_Available data_
[Start of Attachment]
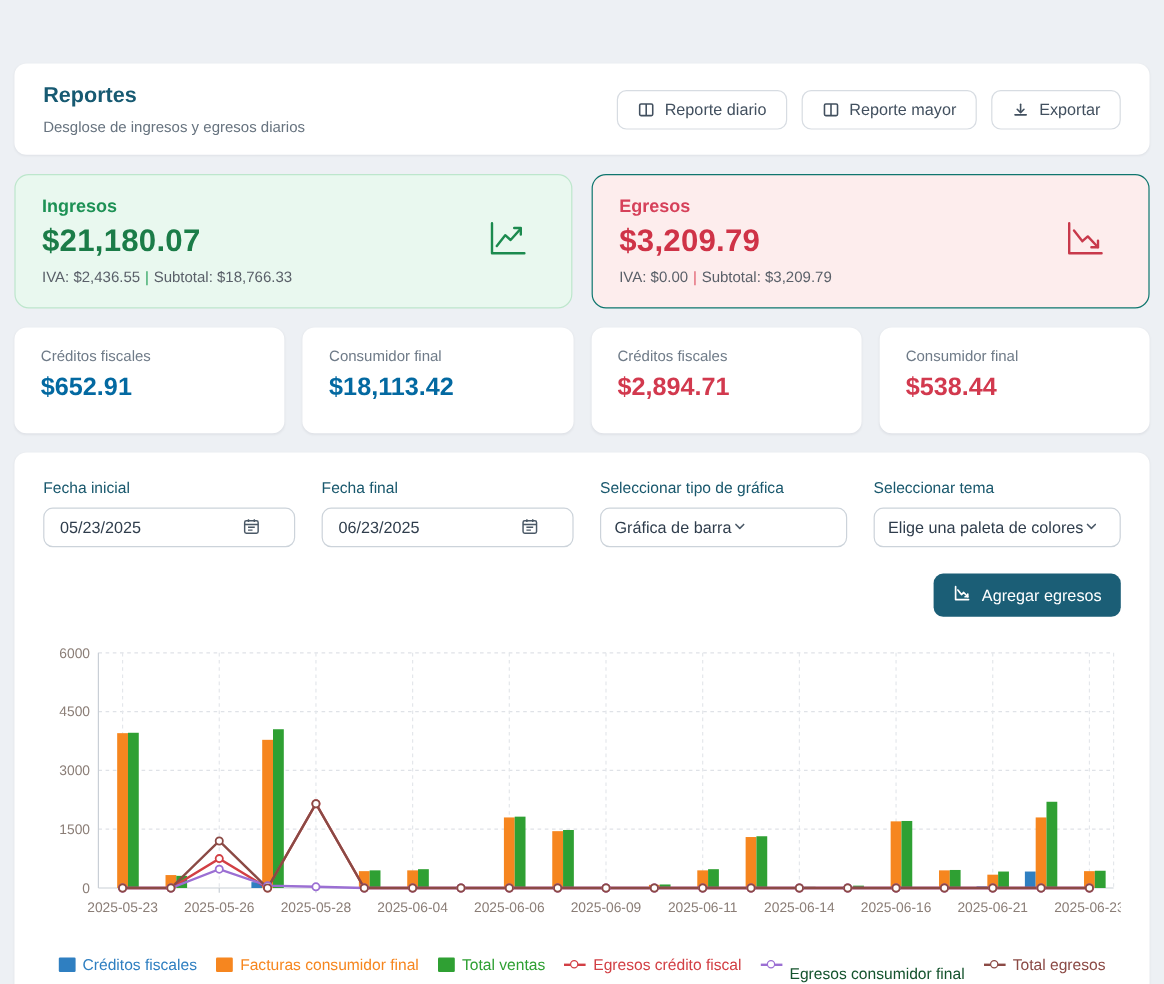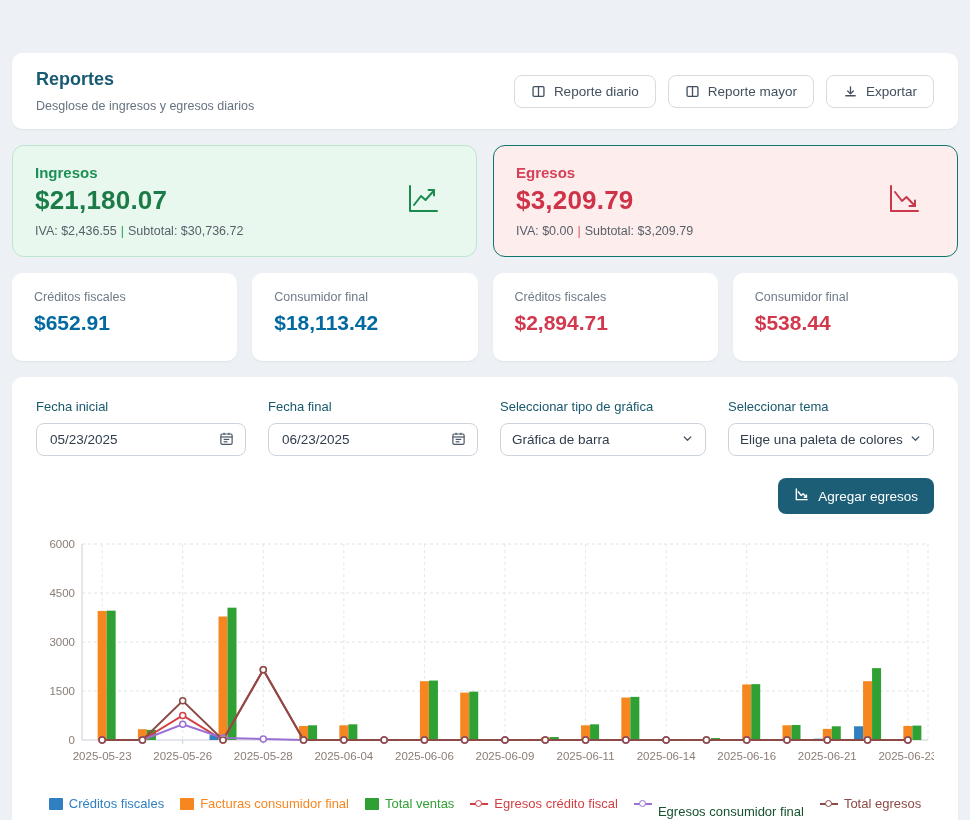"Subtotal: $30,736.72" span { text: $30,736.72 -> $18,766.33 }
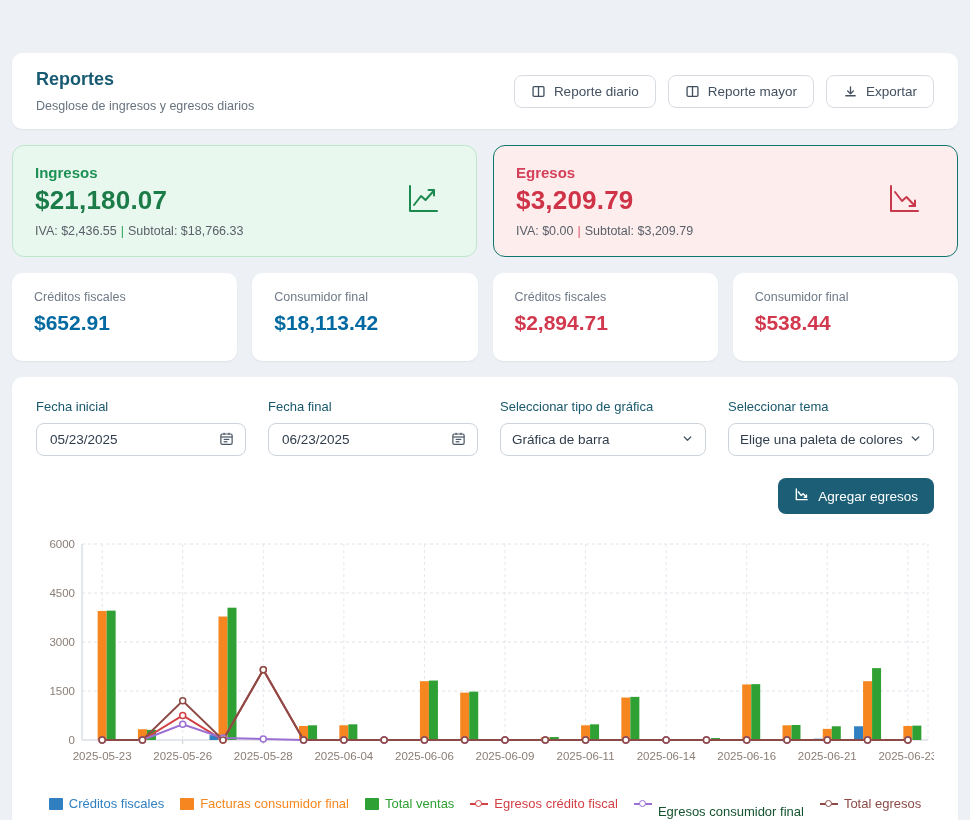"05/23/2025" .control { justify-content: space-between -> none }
[End of Attachment]
[Start of Attachment]
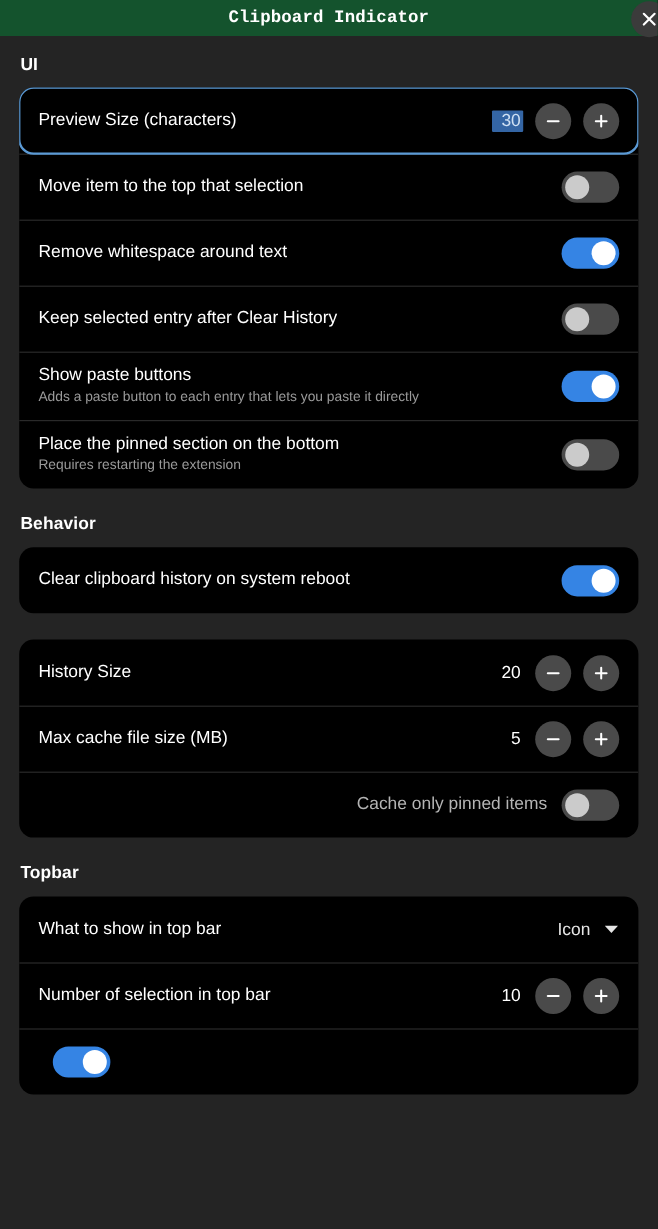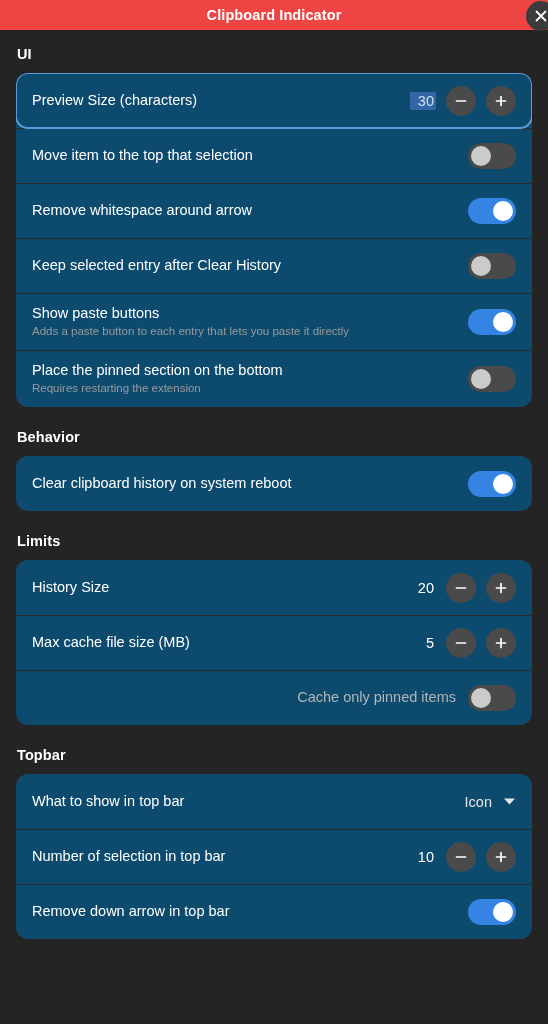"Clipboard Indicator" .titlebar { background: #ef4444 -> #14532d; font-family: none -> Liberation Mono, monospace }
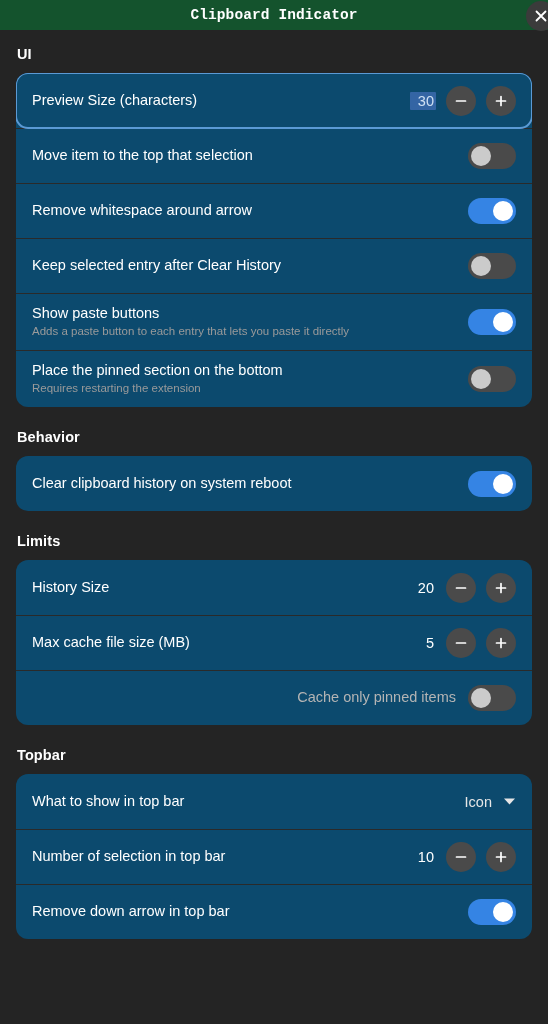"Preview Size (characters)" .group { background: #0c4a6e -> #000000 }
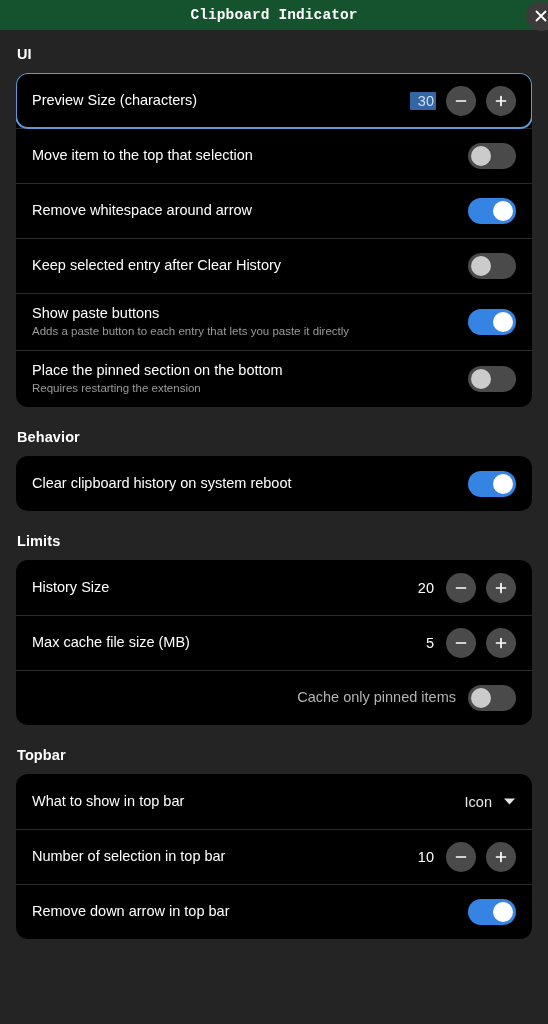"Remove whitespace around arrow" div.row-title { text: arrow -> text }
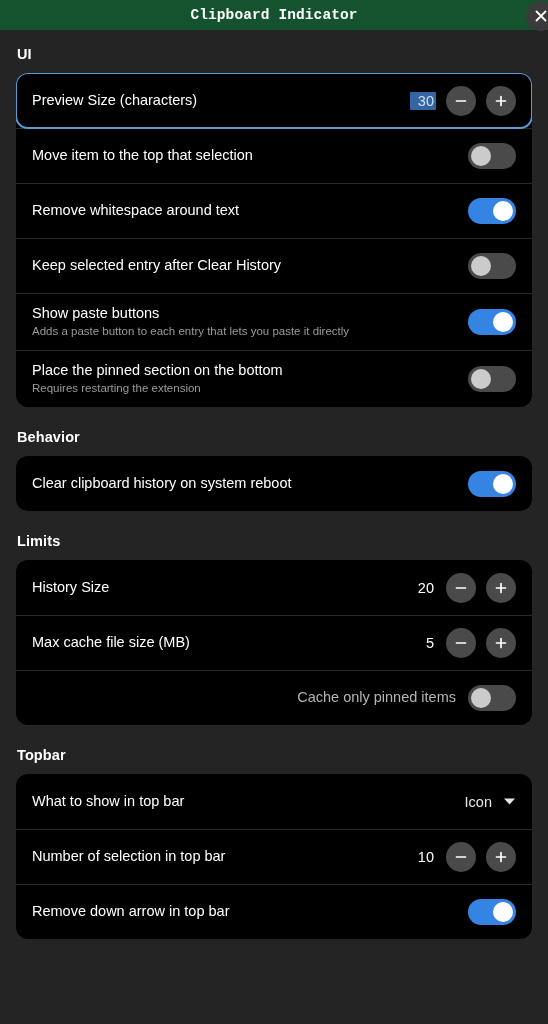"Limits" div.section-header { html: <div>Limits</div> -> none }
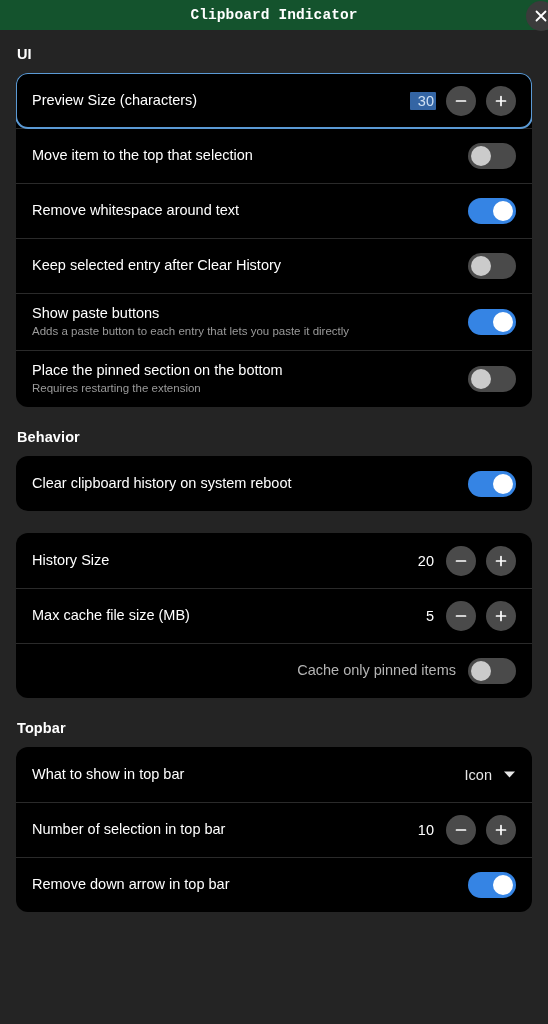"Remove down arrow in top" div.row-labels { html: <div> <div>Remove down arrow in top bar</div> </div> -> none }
[End of Attachment]
[Start of Attachment]
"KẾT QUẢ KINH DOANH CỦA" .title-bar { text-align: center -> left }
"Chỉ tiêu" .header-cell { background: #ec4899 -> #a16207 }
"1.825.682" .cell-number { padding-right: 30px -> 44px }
[End of Attachment]
_What needs to be done_
Using the data above, which lines fall from the one with "text: $30,736.72 ->" through the one with "justify-content: space-between ->"? Repeat them exactly, ends included, minus any pictures.

_Solution for this problem_
"Subtotal: $30,736.72" span { text: $30,736.72 -> $18,766.33 }
"05/23/2025" .control { justify-content: space-between -> none }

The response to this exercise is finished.